> **Input material**
»»
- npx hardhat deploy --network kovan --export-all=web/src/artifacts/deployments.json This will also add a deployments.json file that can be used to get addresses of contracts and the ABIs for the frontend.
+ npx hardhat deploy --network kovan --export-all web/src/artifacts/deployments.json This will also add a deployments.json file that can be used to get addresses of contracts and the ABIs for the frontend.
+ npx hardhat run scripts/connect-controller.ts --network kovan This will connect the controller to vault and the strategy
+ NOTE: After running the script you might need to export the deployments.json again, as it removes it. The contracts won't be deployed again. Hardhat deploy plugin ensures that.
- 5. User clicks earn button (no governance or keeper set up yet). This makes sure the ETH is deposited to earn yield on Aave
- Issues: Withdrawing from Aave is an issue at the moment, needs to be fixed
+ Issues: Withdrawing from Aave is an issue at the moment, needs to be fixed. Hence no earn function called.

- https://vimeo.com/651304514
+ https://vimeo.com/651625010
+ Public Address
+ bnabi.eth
««
»»
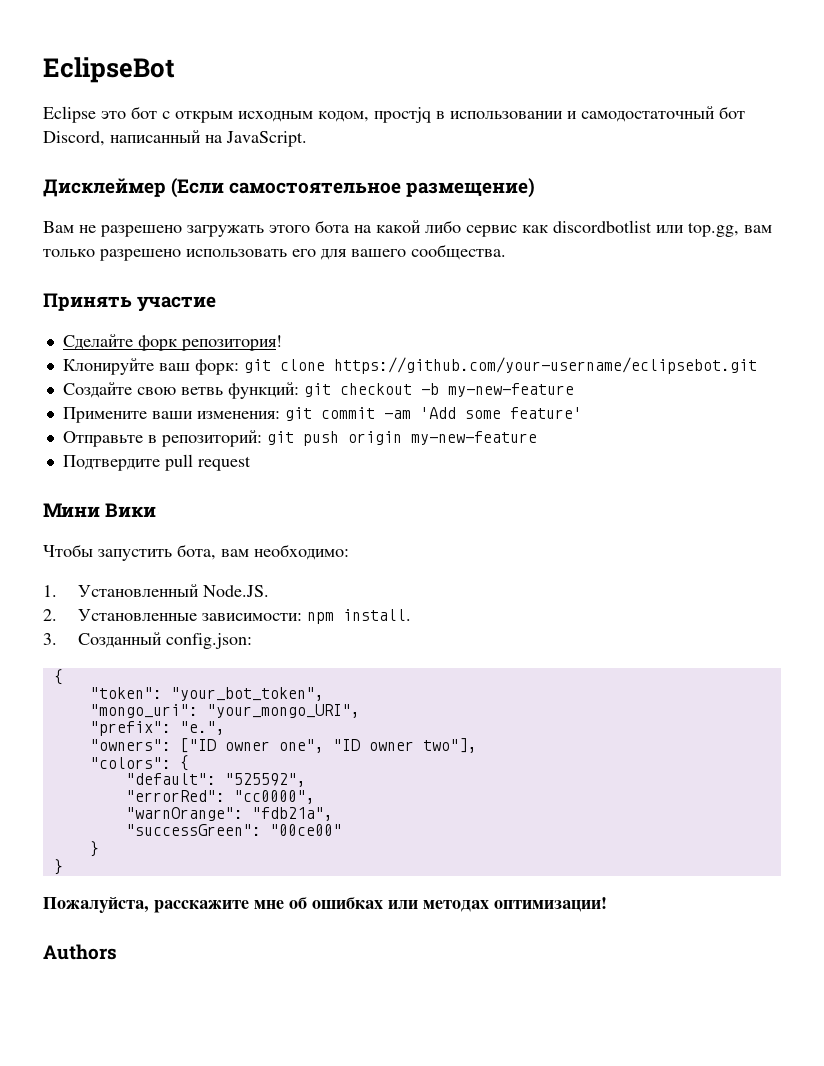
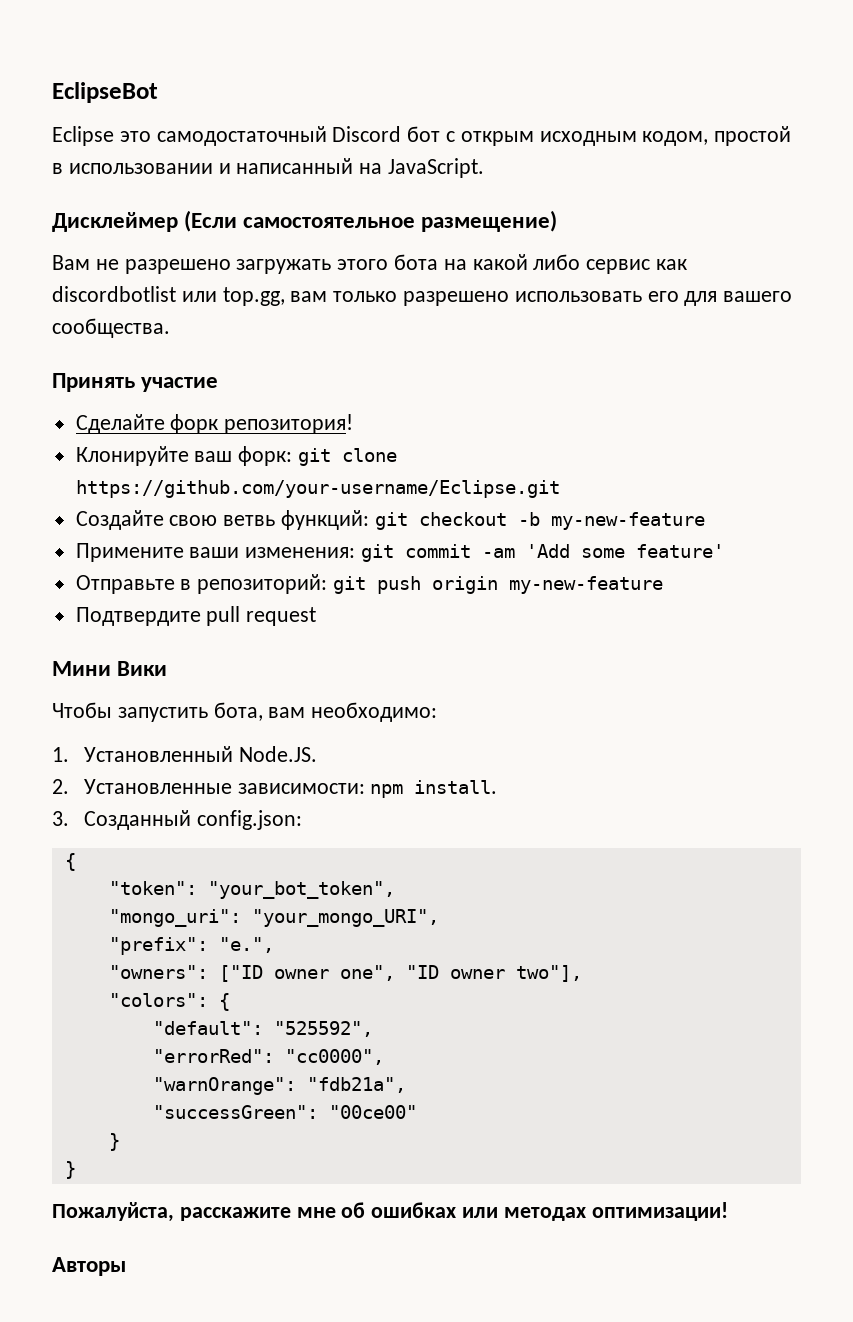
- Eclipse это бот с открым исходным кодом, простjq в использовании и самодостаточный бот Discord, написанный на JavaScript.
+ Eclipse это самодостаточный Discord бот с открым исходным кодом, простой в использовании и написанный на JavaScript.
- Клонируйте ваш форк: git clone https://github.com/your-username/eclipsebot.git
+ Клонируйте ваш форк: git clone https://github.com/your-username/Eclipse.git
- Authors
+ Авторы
««
> **The problem**
Take the lines above from the one containing "- npx hardhat" down to the one containing "and the strategy", and transcribe them exactly, both ends included.

> **Answer for this exercise**
- npx hardhat deploy --network kovan --export-all=web/src/artifacts/deployments.json This will also add a deployments.json file that can be used to get addresses of contracts and the ABIs for the frontend.
+ npx hardhat deploy --network kovan --export-all web/src/artifacts/deployments.json This will also add a deployments.json file that can be used to get addresses of contracts and the ABIs for the frontend.
+ npx hardhat run scripts/connect-controller.ts --network kovan This will connect the controller to vault and the strategy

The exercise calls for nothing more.